11 KiB
Rule: LinkML "Types" Classes Define SPARQL Template Variables
Created: 2025-01-08 Status: Active Applies to: SPARQL template design, RAG pipeline slot extraction
Core Principle
LinkML classes following the *Type / *Types naming pattern (Rule 0b) serve as the single source of truth for valid values in SPARQL template slot variables.
When designing SPARQL templates, extract variables from the schema rather than hardcoding values. This enables:
- Flexibility: Same template works across all institution types
- Extensibility: Adding new types to schema automatically extends templates
- Consistency: Variable values always align with ontology
- Multilingual support: Type labels in multiple languages available from schema
Template Variable Sources
1. Institution Type Variable (institution_type)

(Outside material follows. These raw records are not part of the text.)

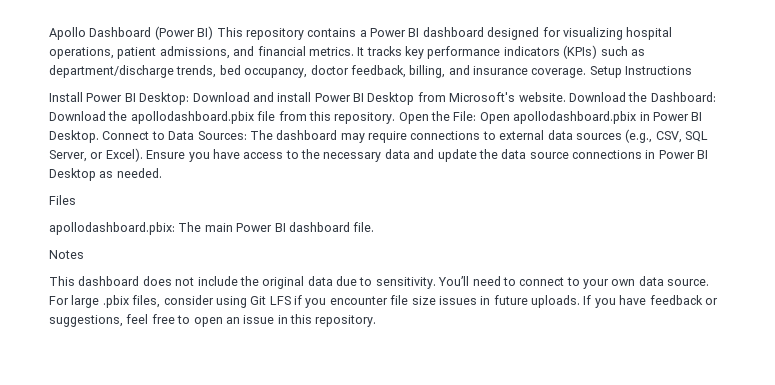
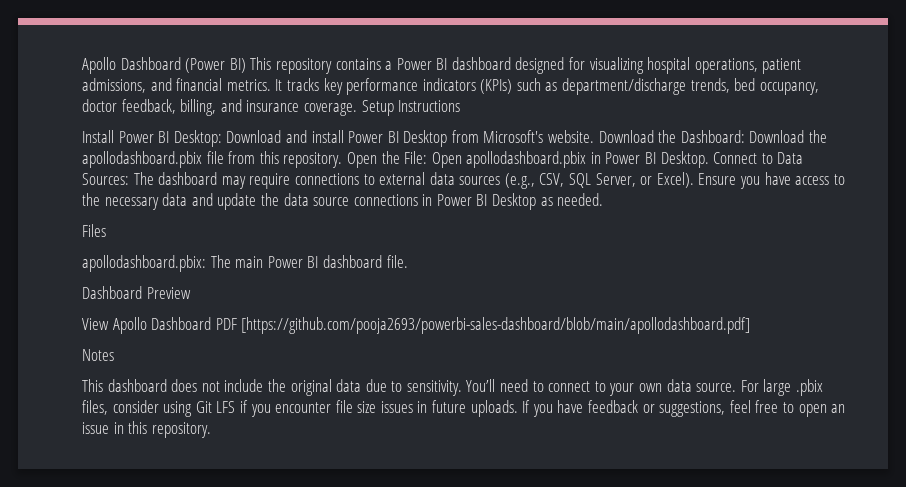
+ Dashboard Preview
+ View Apollo Dashboard PDF [https://github.com/pooja2693/powerbi-sales-dashboard/blob/main/apollodashboard.pdf]

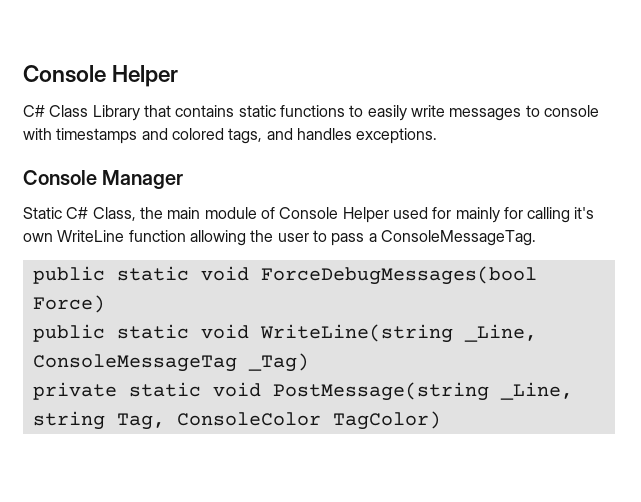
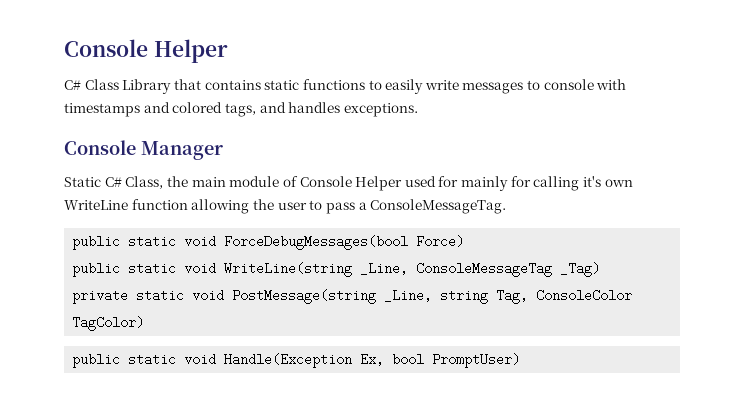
+ public static void Handle(Exception Ex, bool PromptUser)

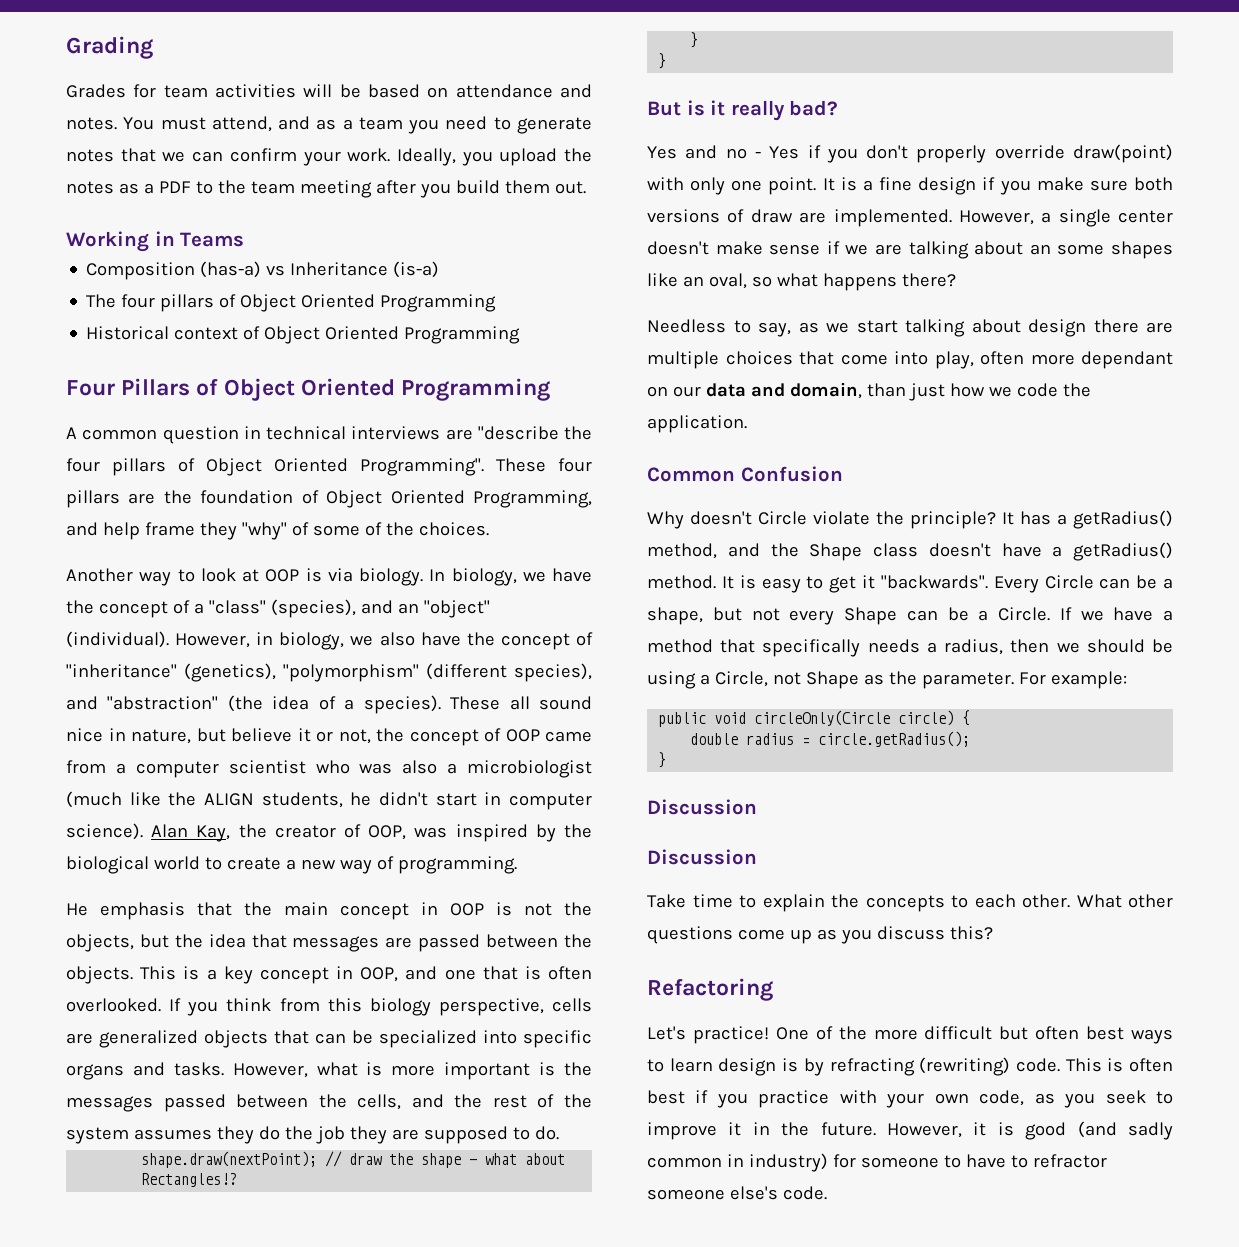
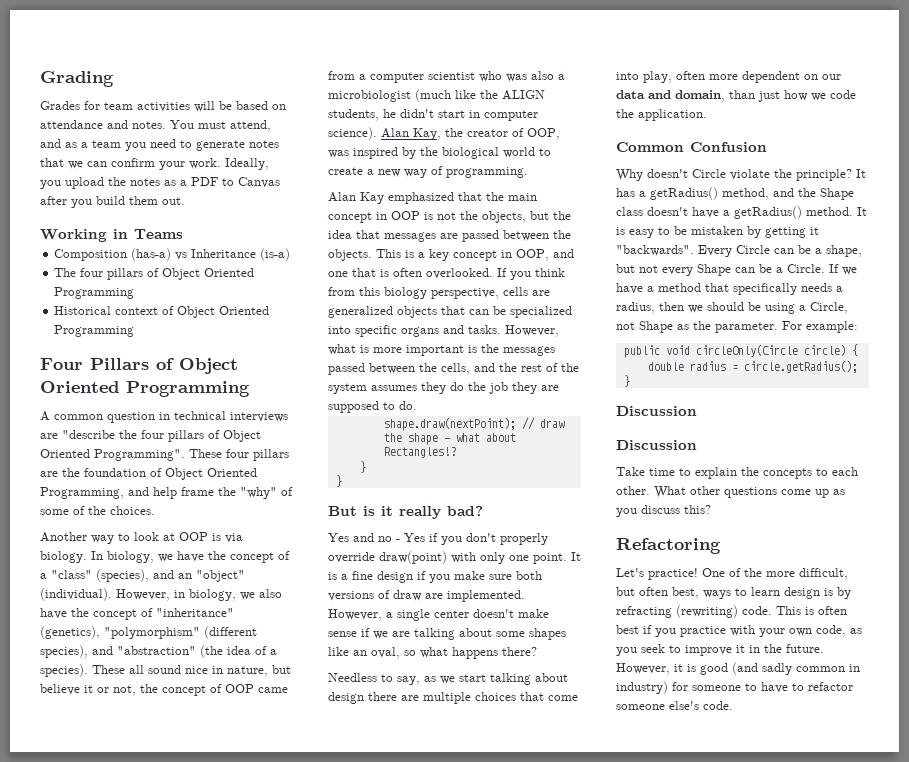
- Ideally, you upload the notes as a PDF to the team meeting after you build them out.
+ Ideally, you upload the notes as a PDF to Canvas after you build them out.
- These four pillars are the foundation of Object Oriented Programming, and help frame they "why" of some of the choices.
+ These four pillars are the foundation of Object Oriented Programming, and help frame the "why" of some of the choices.
- He emphasis that the main concept in OOP is not the objects, but the idea that messages are passed between the objects.
+ Alan Kay emphasized that the main concept in OOP is not the objects, but the idea that messages are passed between the objects.
- However, a single center doesn't make sense if we are talking about an some shapes like an oval, so what happens there?
+ However, a single center doesn't make sense if we are talking about some shapes like an oval, so what happens there?
- Needless to say, as we start talking about design there are multiple choices that come into play, often more dependant on our data and domain, than just how we code the application.
+ Needless to say, as we start talking about design there are multiple choices that come into play, often more dependent on our data and domain, than just how we code the application.
- It is easy to get it "backwards".
+ It is easy to be mistaken by getting it "backwards".
- One of the more difficult but often best ways to learn design is by refracting (rewriting) code.
+ One of the more difficult, but often best, ways to learn design is by refracting (rewriting) code.
- However, it is good (and sadly common in industry) for someone to have to refractor someone else's code.
+ However, it is good (and sadly common in industry) for someone to have to refactor someone else's code.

Schema Source: CustodianType abstract class and its 19 subclasses
| Subclass | Code | Description |
|---|---|---|
ArchiveOrganizationType |
A | Archives |
BioCustodianType |
B | Botanical gardens, zoos |
CommercialOrganizationType |
C | Corporations |
DigitalPlatformType |
D | Digital platforms |
EducationProviderType |
E | Universities, schools |
FeatureCustodianType |
F | Geographic features |
GalleryType |
G | Art galleries |
HolySacredSiteType |
H | Religious sites |
IntangibleHeritageGroupType |
I | Folklore organizations |
LibraryType |
L | Libraries |
MuseumType |
M | Museums |
NonProfitType |
N | NGOs |
OfficialInstitutionType |
O | Government agencies |
PersonalCollectionType |
P | Private collectors |
ResearchOrganizationType |
R | Research centers |
HeritageSocietyType |
S | Historical societies |
TasteScentHeritageType |
T | Culinary heritage |
UnspecifiedType |
U | Unknown |
MixedCustodianType |
X | Multiple types |
Template Slot Definition:
slots:
institution_type:
type: institution_type
required: true
schema_source: "modules/classes/CustodianType.yaml"

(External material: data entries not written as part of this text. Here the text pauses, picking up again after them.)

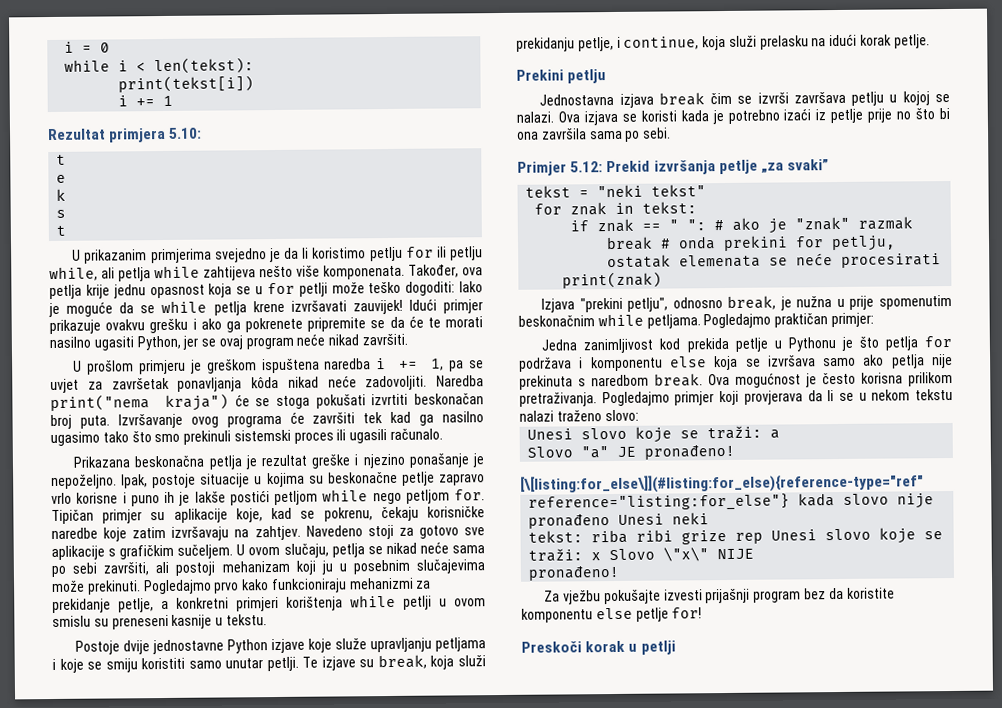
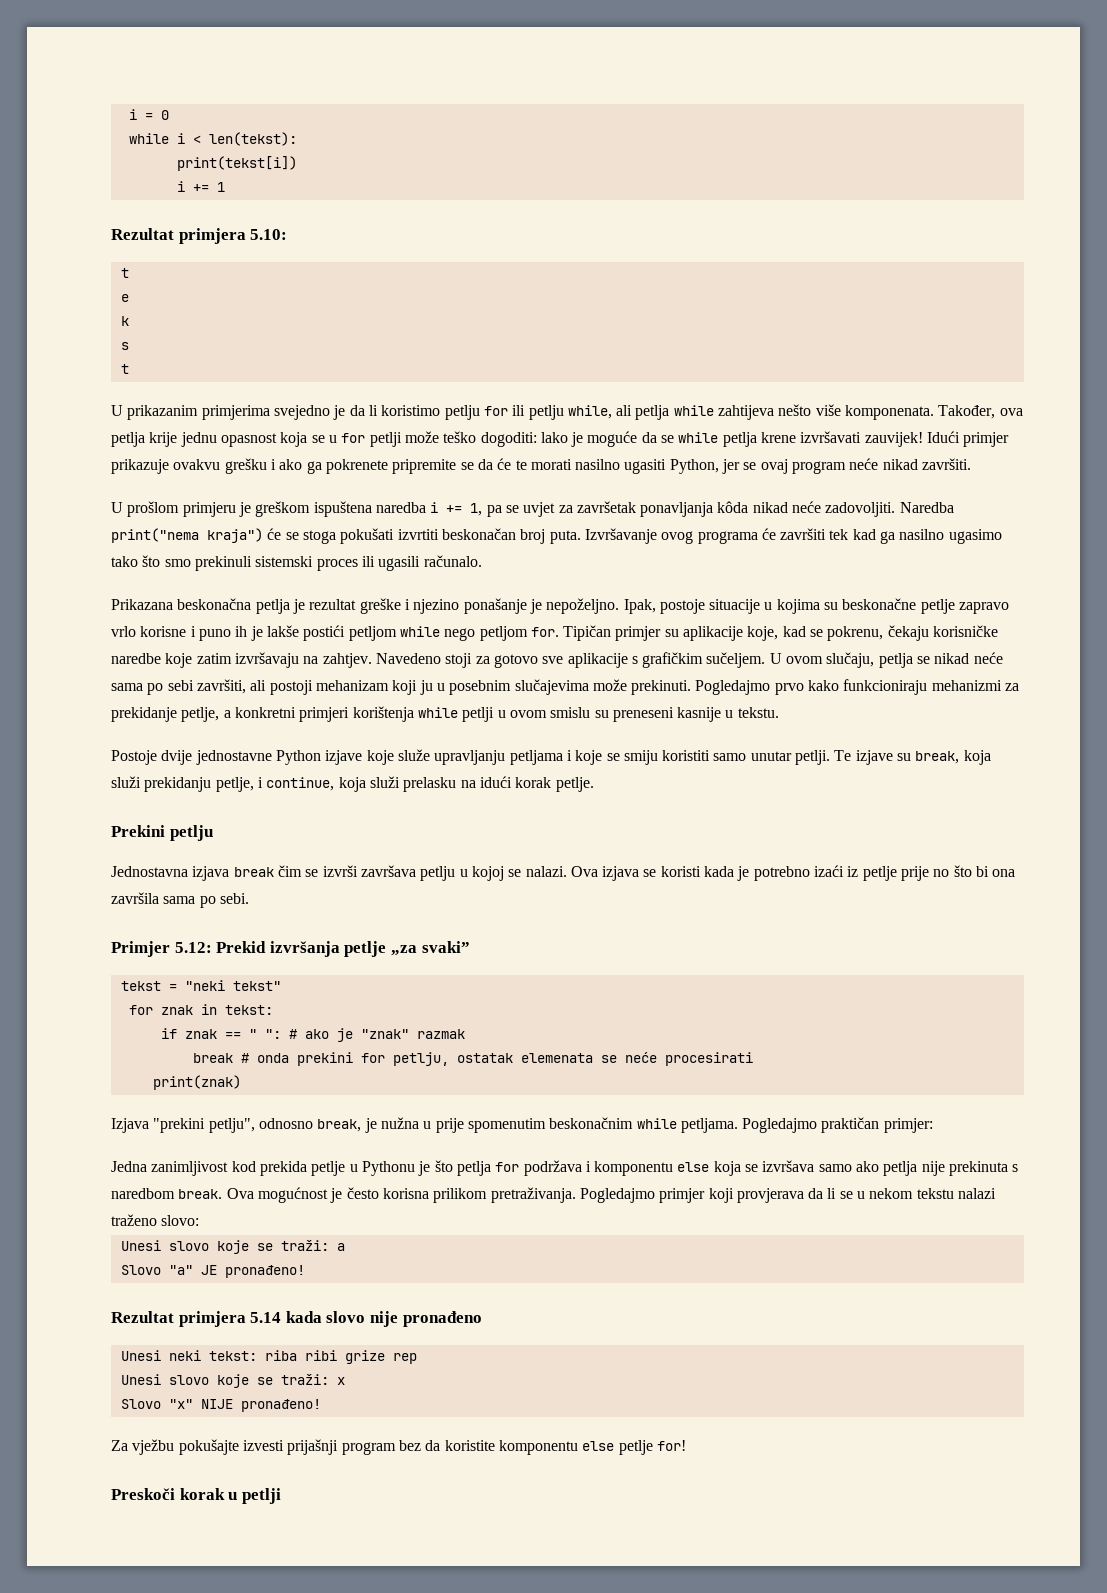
- [\[listing:for_else\]](#listing:for_else){reference-type="ref"
- reference="listing:for_else"} kada slovo nije pronađeno Unesi neki
- tekst: riba ribi grize rep Unesi slovo koje se traži: x Slovo \"x\" NIJE
- pronađeno!
+ Rezultat primjera 5.14 kada slovo nije pronađeno
+ Unesi neki tekst: riba ribi grize rep
+ Unesi slovo koje se traži: x
+ Slovo "x" NIJE pronađeno!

# Valid values derived from CustodianType subclasses
2. Geographic Scope Variable (location)
Geographic scope is a hierarchical variable with three levels:
| Level | Schema Source | SPARQL Property | Example |
|---|---|---|---|
| Country | ISO 3166-1 alpha-2 | hc:countryCode |
NL, DE, BE |
| Subregion | ISO 3166-2 | hc:subregionCode |
NL-NH, DE-BY |
| Settlement | GeoNames | hc:settlementName |
Amsterdam, Berlin |
Template Slot Definition:
slots:
location:
type: location
required: true
schema_source:
- "modules/enums/CountryCodeEnum.yaml" (if exists)
- "data/reference/geonames.db"
resolution_order: [settlement, subregion, country]

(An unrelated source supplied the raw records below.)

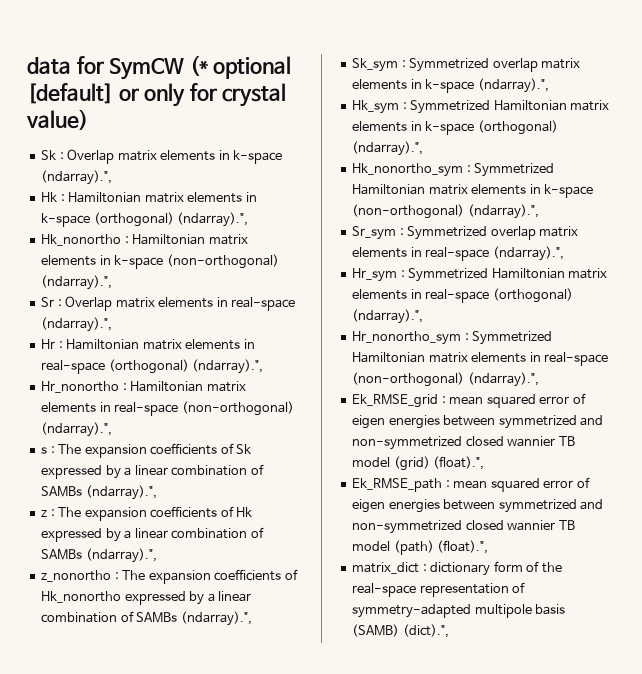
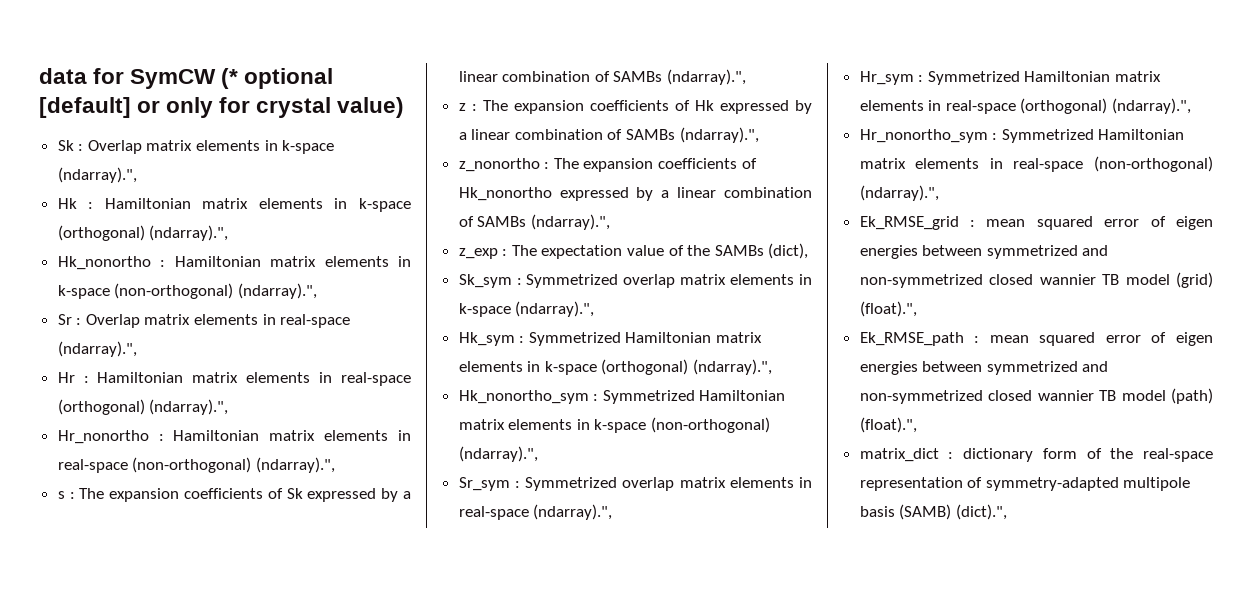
+ z_exp : The expectation value of the SAMBs (dict),

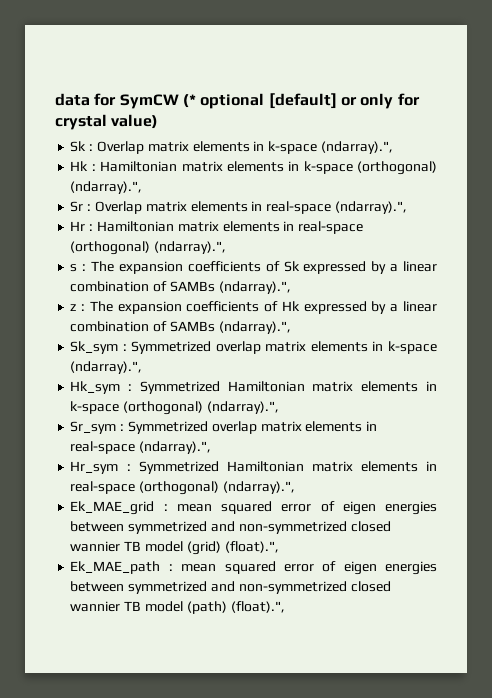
- Hk_nonortho : Hamiltonian matrix elements in k-space (non-orthogonal) (ndarray).",
- Hr_nonortho : Hamiltonian matrix elements in real-space (non-orthogonal) (ndarray).",
- z_nonortho : The expansion coefficients of Hk_nonortho expressed by a linear combination of SAMBs (ndarray).",
- z_exp : The expectation value of the SAMBs (dict),
- Hk_nonortho_sym : Symmetrized Hamiltonian matrix elements in k-space (non-orthogonal) (ndarray).",
- Hr_nonortho_sym : Symmetrized Hamiltonian matrix elements in real-space (non-orthogonal) (ndarray).",
- Ek_RMSE_grid : mean squared error of eigen energies between symmetrized and non-symmetrized closed wannier TB model (grid) (float).",
+ Ek_MAE_grid : mean squared error of eigen energies between symmetrized and non-symmetrized closed wannier TB model (grid) (float).",
- Ek_RMSE_path : mean squared error of eigen energies between symmetrized and non-symmetrized closed wannier TB model (path) (float).",
+ Ek_MAE_path : mean squared error of eigen energies between symmetrized and non-symmetrized closed wannier TB model (path) (float).",
- matrix_dict : dictionary form of the real-space representation of symmetry-adapted multipole basis (SAMB) (dict).",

# SlotExtractor detects which level user specified
3. Digital Platform Type Variable (platform_type)
Schema Source: DigitalPlatformType abstract class and 69+ subclasses in DigitalPlatformTypes.yaml
Categories include:
- REPOSITORY: DigitalLibrary, DigitalArchivePlatform, OpenAccessRepository
- AGGREGATOR: Europeana-type aggregators, BibliographicDatabasePlatform
- DISCOVERY: WebPortal, OnlineDatabase, OpenDataPortal
- VIRTUAL_HERITAGE: VirtualMuseum, VirtualLibrary, OnlineArtGallery
- RESEARCH: DisciplinaryRepository, PrePrintServer, GenealogyDatabase
- ...and many more
Template Slot Definition:
slots:
platform_type:
type: platform_type
required: false
schema_source: "modules/classes/DigitalPlatformTypes.yaml"
Template Design Pattern
Before (Hardcoded - WRONG)
# Separate templates for each institution type - DO NOT DO THIS
templates:
count_museums_in_region:
sparql: |
SELECT (COUNT(?s) AS ?count) WHERE {
?s hc:institutionType "M" ;
hc:subregionCode "{{ region }}" .
}
count_archives_in_region:
sparql: |
SELECT (COUNT(?s) AS ?count) WHERE {
?s hc:institutionType "A" ;
hc:subregionCode "{{ region }}" .
}
After (Parameterized - CORRECT)
# Single template with institution_type as variable
templates:
count_institutions_by_type_location:
description: "Count heritage institutions by type and location"
slots:
institution_type:
type: institution_type
required: true
schema_source: "modules/classes/CustodianType.yaml"
location:
type: location
required: true
resolution_order: [settlement, subregion, country]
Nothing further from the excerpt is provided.